Kegagalan petani tradisional, kebanyakan disebabkan oleh rendahnya kualitas benih. Biasanya mereka menggunakan benih buatan sendiri, yang mutunya tidak sebaik benih impor. Faktor lain yang menyebabkan kegagalan petani tradisional adalah, kecilnya tingkat modal. Rata-rata petani tradisional hanya mengeluarkan modal di bawah Rp 5.000.000,- per hektar untuk satu musim tanam. Hingga input pupuk serta pestisida yang mereka berikan ke tanaman juga sangat kecil. Akibatnya, tanaman akan mudah terserang hama dan penyakit, terutama fusarium dan pseudomonas. Kelebihan para petani tradisional ini adalah, lahan yang mereka gunakan untuk bertanam cabai, umumnya masih terbebas dari cemaran cendawan fusarium dan bakteri pseudomonas.

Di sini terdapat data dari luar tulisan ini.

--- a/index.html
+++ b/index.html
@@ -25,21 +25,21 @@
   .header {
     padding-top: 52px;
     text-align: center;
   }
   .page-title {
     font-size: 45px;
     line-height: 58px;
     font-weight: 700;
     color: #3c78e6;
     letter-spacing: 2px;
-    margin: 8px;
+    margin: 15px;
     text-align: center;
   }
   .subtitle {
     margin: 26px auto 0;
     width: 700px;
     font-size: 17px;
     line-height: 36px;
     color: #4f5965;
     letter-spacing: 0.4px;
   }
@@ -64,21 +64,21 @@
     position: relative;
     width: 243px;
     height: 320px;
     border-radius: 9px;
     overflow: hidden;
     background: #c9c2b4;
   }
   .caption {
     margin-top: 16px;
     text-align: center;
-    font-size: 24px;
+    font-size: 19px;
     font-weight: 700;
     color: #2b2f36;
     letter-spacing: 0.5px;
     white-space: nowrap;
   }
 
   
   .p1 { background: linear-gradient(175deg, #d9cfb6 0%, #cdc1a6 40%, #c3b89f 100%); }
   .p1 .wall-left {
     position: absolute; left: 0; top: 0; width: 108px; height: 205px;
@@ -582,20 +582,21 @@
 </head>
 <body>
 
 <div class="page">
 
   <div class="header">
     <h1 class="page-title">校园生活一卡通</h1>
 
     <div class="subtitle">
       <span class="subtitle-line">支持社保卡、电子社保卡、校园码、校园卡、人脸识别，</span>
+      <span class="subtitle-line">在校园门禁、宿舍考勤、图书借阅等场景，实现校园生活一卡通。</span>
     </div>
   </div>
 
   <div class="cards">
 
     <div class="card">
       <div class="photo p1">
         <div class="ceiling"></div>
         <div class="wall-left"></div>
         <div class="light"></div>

Meskipun para petani cabai modern mampu menanamkan modal antara Rp 40.000.000,- sampai Rp 50.000.000,- per hektar per musim tanam, namun tingkat kegagalan mereka juga masih tinggi. Penyebab kegagalan mereka antara lain adalah, lahan yang mereka gunakan untuk bertanam cabai, umumnya berada di sekitar jalan raya. Lahan dengan lokasi demikian, kebanyakan sudah tercemar cendawan fusarium dan bakteri pseudomonas. Modal mereka yang relatif tinggi, di lain pihak juga menuntut hasil yang tinggi pula. Pada musim penghujan, umumnya intensitas sinar matahari tidak sebaik pada musim kemarau. Hingga hasil yang diperoleh dari budidaya cabai pada musim penghujan, pasti tidak akan setinggi hasil dari penanaman pada musim kemarau.

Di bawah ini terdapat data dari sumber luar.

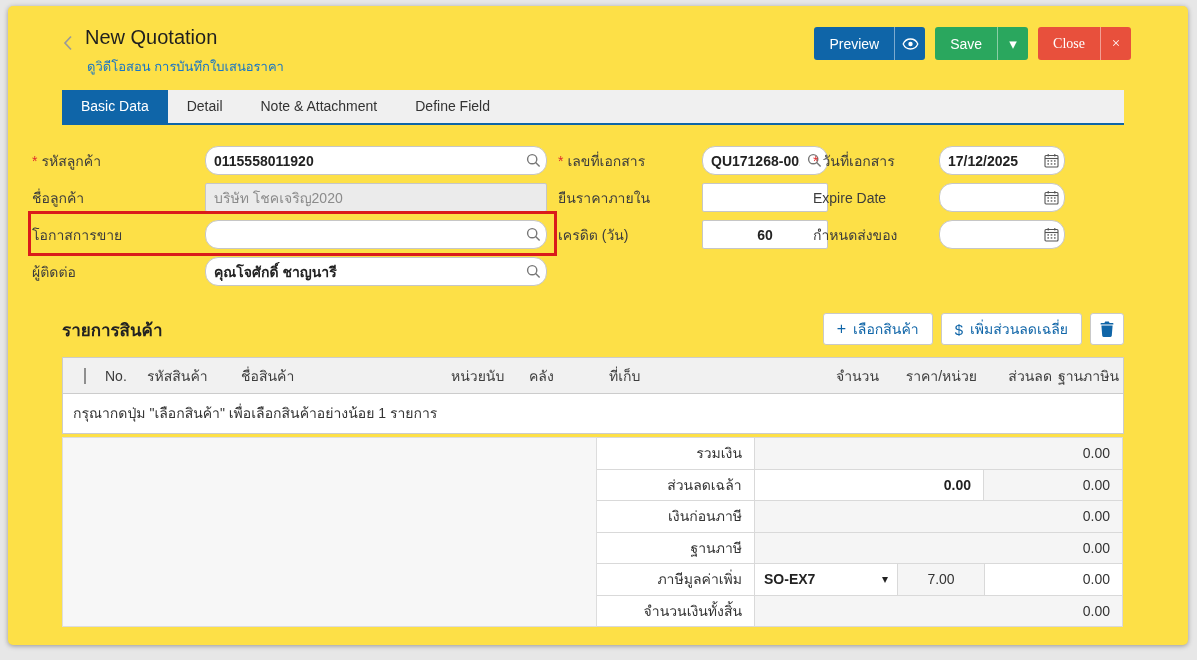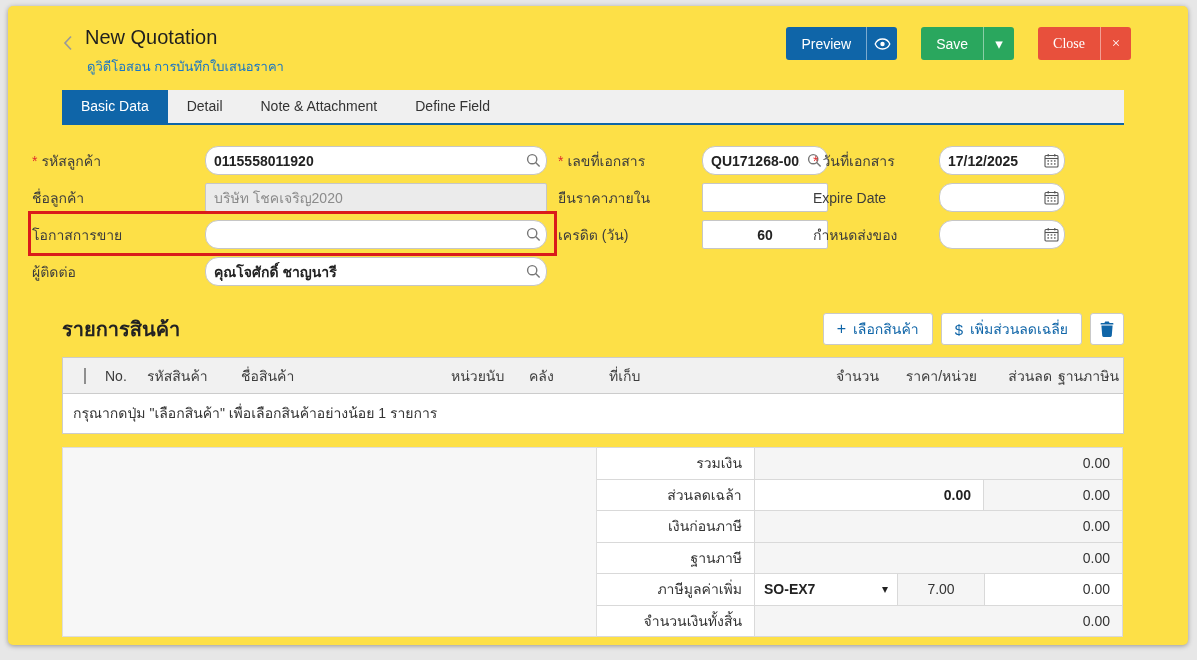--- a/index.html
+++ b/index.html
@@ -11,21 +11,21 @@
     color:#333;
   }
   .card {
     position:absolute; left:8px; top:6px; width:1180px; height:639px;
     background:#fde047; border-radius:5px; box-shadow:0 1px 5px rgba(0,0,0,.35);
   }
   
   .back { position:absolute; left:55px; top:29px; cursor:pointer; }
   .title { position:absolute; left:77px; top:20px; font-size:20px; font-weight:500; color:#1f1f1f; }
   .subtitle { position:absolute; left:79px; top:50px; font-size:13px; color:#1976c5; cursor:pointer; }
-  .hbtns { position:absolute; right:57px; top:21px; display:flex; gap:24px; }
+  .hbtns { position:absolute; right:57px; top:21px; display:flex; gap:10px; }
   .splitbtn { display:flex; height:33px; border-radius:3px; overflow:hidden; color:#fff; font-size:14px; cursor:pointer; }
   .seg-main { display:flex; align-items:center; justify-content:center; padding:0 15px; }
   .seg-icon { display:flex; align-items:center; justify-content:center; width:31px; border-left:1px solid rgba(255,255,255,.45); font-size:15px; }
   .btn-blue  { background:#0f65a8; }
   .btn-green { background:#2aa75e; }
   .btn-red   { background:#e8503c;font-family:Liberation Serif, serif; }
   
   .tabbar { position:absolute; left:54px; top:84px; width:1062px; height:35px;
             background:#f0f0f0; border-bottom:2px solid #0f65a8; display:flex; }
   .tab { padding:0 19px; line-height:33px; font-size:14px; color:#333; cursor:pointer; white-space:nowrap; }
@@ -48,40 +48,40 @@
   .ibox input:disabled, .ibox input[readonly].dis { background:#ebebeb; font-weight:normal; color:#8b8b8b; }
   .ibox input.center { text-align:center; }
   .in-icon { position:absolute; right:6px; top:7px; cursor:pointer; line-height:0; }
   .highlight {
     position:absolute; left:20px; top:205px; width:529px; height:45px;
     border:3px solid #da1b1b; z-index:5; pointer-events:none;
   }
   
   .items { position:absolute; left:54px; top:307px; width:1062px; }
   .items-head { display:flex; justify-content:space-between; align-items:center; height:32px; }
-  .items-title { font-size:20px; font-weight:bold; color:#222; }
+  .items-title { font-size:17px; font-weight:bold; color:#222; }
   .obtns { display:flex; gap:8px; }
   .obtn { height:32px; border:1px solid #c9c9c9; border-radius:3px; background:#fff; color:#0f65a8;
           font-size:14px; display:flex; align-items:center; gap:7px; padding:0 13px; cursor:pointer; white-space:nowrap; }
   .obtn .glyph { font-size:16px; line-height:1; }
   .obtn.icon-only { width:34px; padding:0; justify-content:center; }
   .table { margin-top:12px; }
   .thead { display:flex; align-items:center; height:37px; background:#f1f1f1;
            border:1px solid #ccc; font-size:14px; color:#3d3d3d; }
   .th { white-space:nowrap; overflow:hidden; }
   .c-check { width:42px; padding-left:21px; } .c-no { width:42px; } .c-code { width:94px; }
   .c-name { width:210px; } .c-unit { width:78px; } .c-wh { width:80px; } .c-loc { width:154px; }
   .c-qty { width:120px; text-align:right; padding-right:4px; }
   .c-price { width:98px; text-align:right; padding-right:4px; }
   .c-disc { width:75px; text-align:right; padding-right:4px; }
   .c-amt { width:65px; text-align:right; padding-right:2px; }
   .cb { width:15px; height:15px; border:1px solid #8f8f8f; border-radius:2px; background:#fff; cursor:pointer; }
   .empty-row { height:40px; line-height:38px; border:1px solid #ccc; border-top:none;
                padding-left:10px; font-size:14px; color:#333; background:#fff; }
-  .bottom { display:flex; margin-top:13px; height:190px; }
+  .bottom { display:flex; margin-top:3px; height:190px; }
   .gray-panel { width:535px; background:#f7f7f7; border:1px solid #ddd; }
   .summary { width:526px; display:flex; flex-direction:column; font-size:14px; color:#333;
              border-top:1px solid #d9d9d9; border-right:1px solid #d9d9d9; }
   .srow { flex:1; display:flex; border-bottom:1px solid #d9d9d9; min-height:0; }
   .slabel { width:158px; display:flex; align-items:center; justify-content:flex-end;
             padding-right:12px; border-right:1px solid #d9d9d9; background:#fff; white-space:nowrap; }
   .sval { flex:1; background:#f5f5f5; display:flex; align-items:center; justify-content:flex-end; padding-right:12px; }
   .sval.white { background:#fff; }
   .sinput { width:230px; border-right:1px solid #d9d9d9; background:#fff; }
   .sinput input { width:100%; height:100%; border:none; outline:none; text-align:right; padding-right:12px;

Teknik budidaya para petani cabai modern umumnya sudah sesuai dengan standar agribisnis internasional. Mereka menggunakan benih impor, terutama dari Know You Seed, Taiwan. Benih unggul ini menuntut penggunakan mulsa plastik hitam perak yang juga diproduksi oleh pengusaha Taiwan. Petani cabai kita tidak pernah tahu, bahwa mulsa plastik hanya digunakan pada budidaya cabai musim kemarau, dengan teknik pengairan genangan maupun drip. Kalau teknik pengairannya dengan penyiraman, maka mulsa plastik justru akan menjadi penghambat budidaya. Demikian pula halnya pada budidaya musim penghujan, mulsa plastik yang berguna untuk mempertahankan kelembapan tanah (selain untuk mencegah tumbuhnya gulma), juga akan tidak berfungsi. Sebab pada musim penghujan, tanah sudah sangat lembap.

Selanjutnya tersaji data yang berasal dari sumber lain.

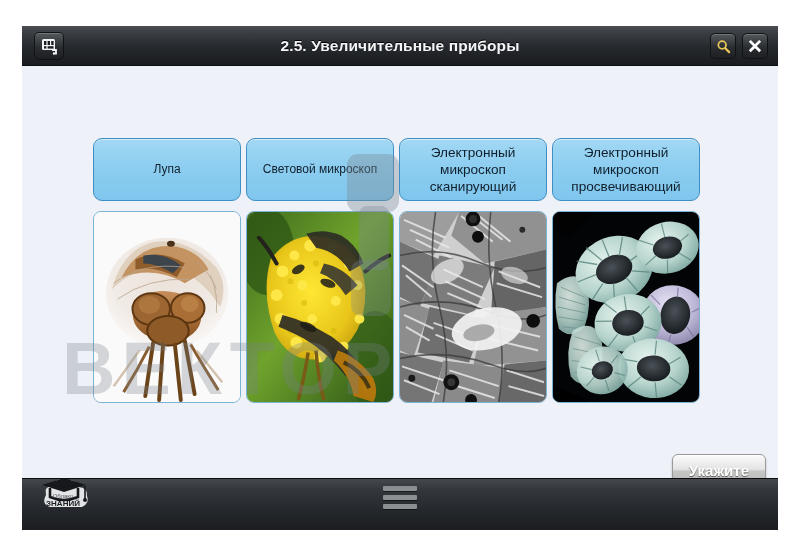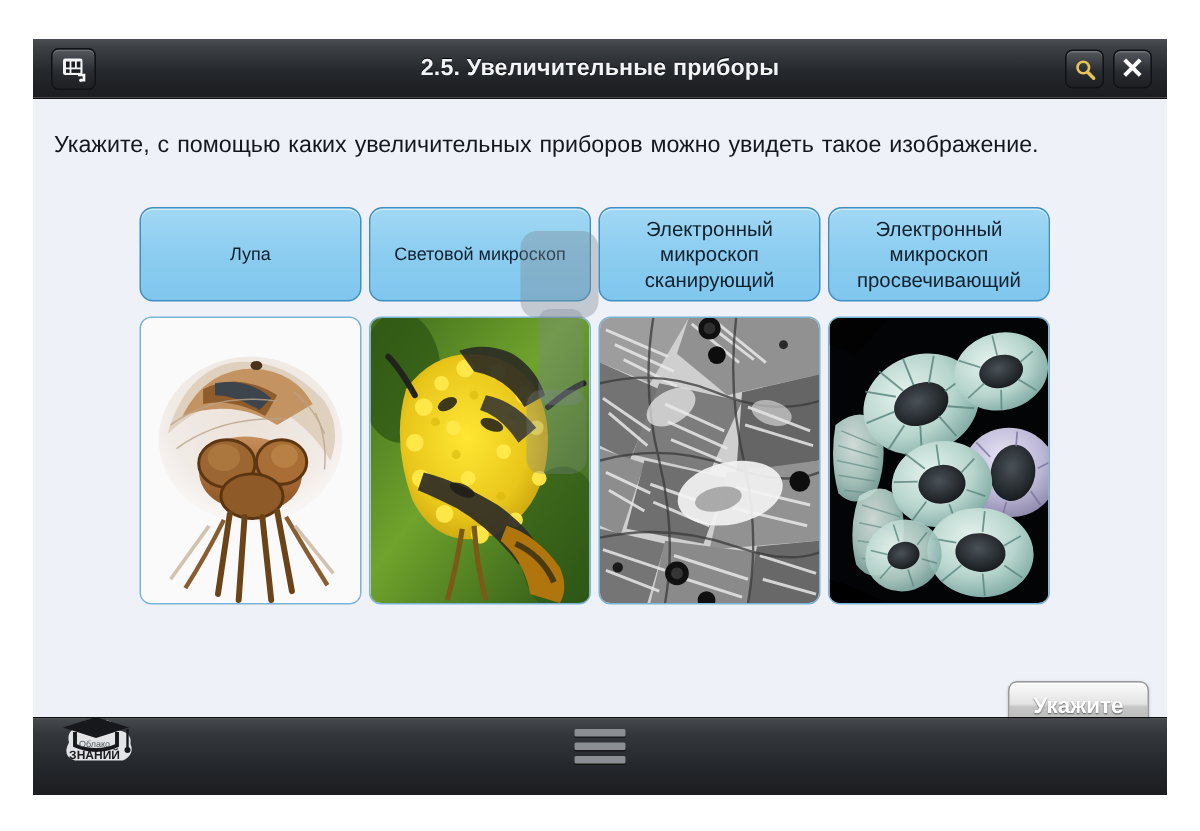--- a/index.html
+++ b/index.html
@@ -186,21 +186,20 @@
         <circle cx="6.6" cy="6.4" r="4.1" fill="none" stroke="#e6c457" stroke-width="1.9"></circle>
         <line x1="9.6" y1="9.6" x2="14" y2="14" stroke="#e6c457" stroke-width="2.4" stroke-linecap="round"></line>
       </svg>
     </div>
 
     <div class="tb-btn" id="close-btn">
       <span id="close-glyph">✕</span>
     </div>
   </div>
 
-  <div id="question-text">Укажите, с помощью каких увеличительных приборов можно увидеть такое изображение.</div>
 
   <div id="columns">
 
     <div class="column col-0">
       <div class="answer-btn">
         <span class="answer-label">Лупа</span>
       </div>
       <div class="thumb">
         <svg viewBox="0 0 148 192" preserveAspectRatio="none">
           <defs>
@@ -501,20 +500,21 @@
         </svg>
       </div>
     </div>
   </div>
 
   <svg id="wm-logo" viewBox="0 0 56 175">
     <rect x="2" y="0" width="52" height="58" rx="11" fill="#7c8894" opacity=".38"></rect>
     <rect x="14" y="52" width="30" height="64" rx="8" fill="#7c8894" opacity=".34"></rect>
     <rect x="6" y="106" width="40" height="56" rx="10" fill="#7c8894" opacity=".30"></rect>
   </svg>
+  <div id="wm-text">ВЕКТОР</div>
 
   <div id="answer-submit">Укажите</div>
 
   <div id="bottom-bar">
     <svg id="brand-logo" viewBox="0 0 66 42">
       <path d="M16 20 Q14 12 22 10 Q26 3 36 5 Q46 4 49 12 Q58 13 57 21 Q60 28 52 32 L20 32 Q11 29 16 20 Z" fill="#f1f3f5" opacity=".92"></path>
       <path d="M12 10 L34 3 L56 10 L34 17 Z" fill="#16181b"></path>
       <path d="M20 13 L20 22 Q34 28 48 22 L48 13" fill="none" stroke="#16181b" stroke-width="2.6"></path>
       <path d="M55 11 L55 24" stroke="#16181b" stroke-width="1.6"></path>
       <circle cx="55" cy="25" r="2" fill="#16181b"></circle>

Tingkat kegagalan budidaya cabai pada musim penghujan yang tinggi ini, jelas akan memicu tingginya harga cabai pada musim penghujan pula. Hingga rata-rata harga cabai  antara bulan Desember sampai dengan Maret akan selalu lebih tinggi dibanding harga rata-rata antara bulan Juli sampai dengan Oktober. Itulah sebabnya apabila budidaya cabai pada musim penghujan mampu menghasilkan produksi normal, maka keuntungan yang akan diraih petani, lebih tinggi daripada budidaya pada musim kemarau. Normalnya, hasil cabai pada petani tradisional adalah 6 ons per tanaman per musim tanam (selama periode panen sekitar 3 bulan). Pada pertanian modern 1 kg. per tanaman per musim tanam. Kalau hasil ini bisa diraih, maka keuntungan petani akan cukup baik.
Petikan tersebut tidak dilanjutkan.